PAF Captain Guillermo Concha Iberico International Airport is an airport serving Piura, Peru. It is 2 km from Piura's main square and 130 km from the resort of Máncora. It is the main airport of the department of Piura, the second most populous of Peru's regions.

The airport is run by Aeropuertos del Perú (AdP), a private operator that manages various airports in northern Peru. It is served by JetSmart, LATAM Perú and Sky Airline.
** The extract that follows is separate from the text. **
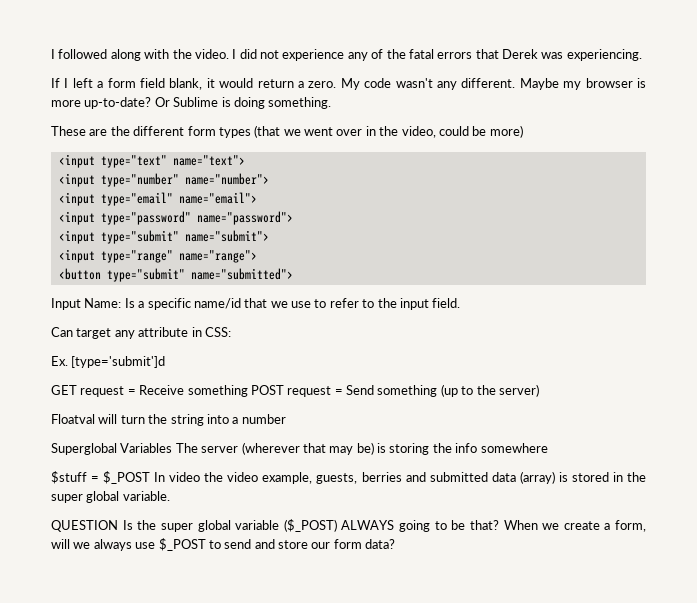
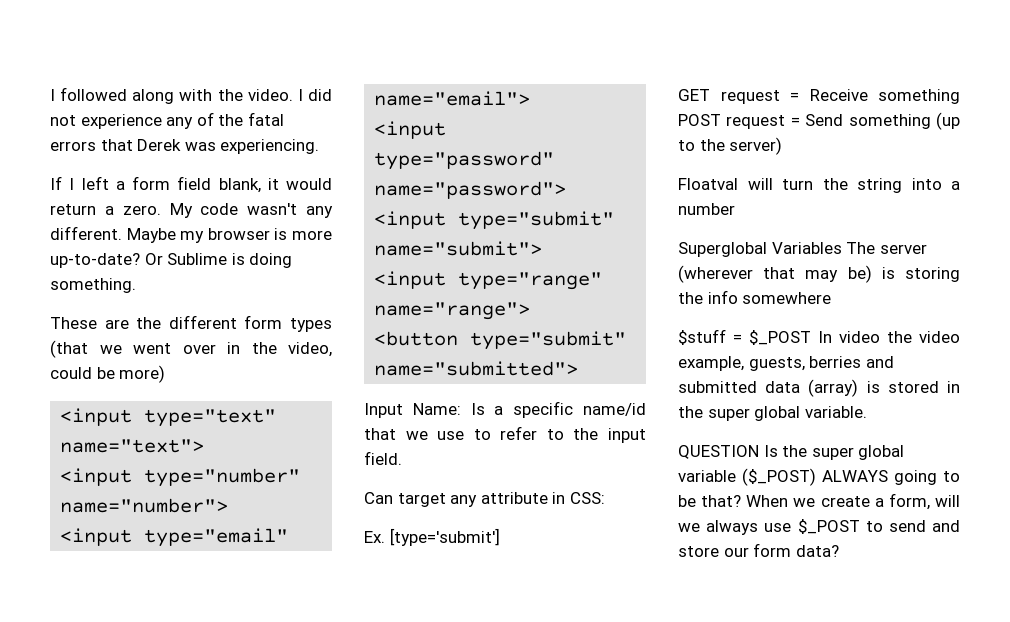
[71,356,166,368] [type='submit']d -> [389,528,500,546] [type='submit']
== Airlines and destinations ==

| Airlines | Destinations |
|---|---|
| JetSmart Perú | Lima |
| LATAM Perú | Lima |
| Sky Airline Peru | Lima |

==Incidents and accidents==
- On March 28, 1998 a Peruvian Air Force Antonov 32 carrying the dual civil/military registration OB-1389/FAP-388 and inbound from Tumbes evacuating 50 people stranded by El Niño-driven floods had an engine failure while approaching Piura. As the aircraft was overloaded, the pilot could not maintain altitude, and the plane struck three houses of a nearby shantytown and crashed into a canal. While the crew of five survived, 21 passengers and one person on the ground died.
- On 20 September 2005, an Air Rum L1011 carrying Gambian football fans heading for Lima, Peru faked a fuel starvation emergency so that the flight had to divert to Piura. The fans were going to support their national team playing in Piura for the 2005 FIFA U-17 World Championship.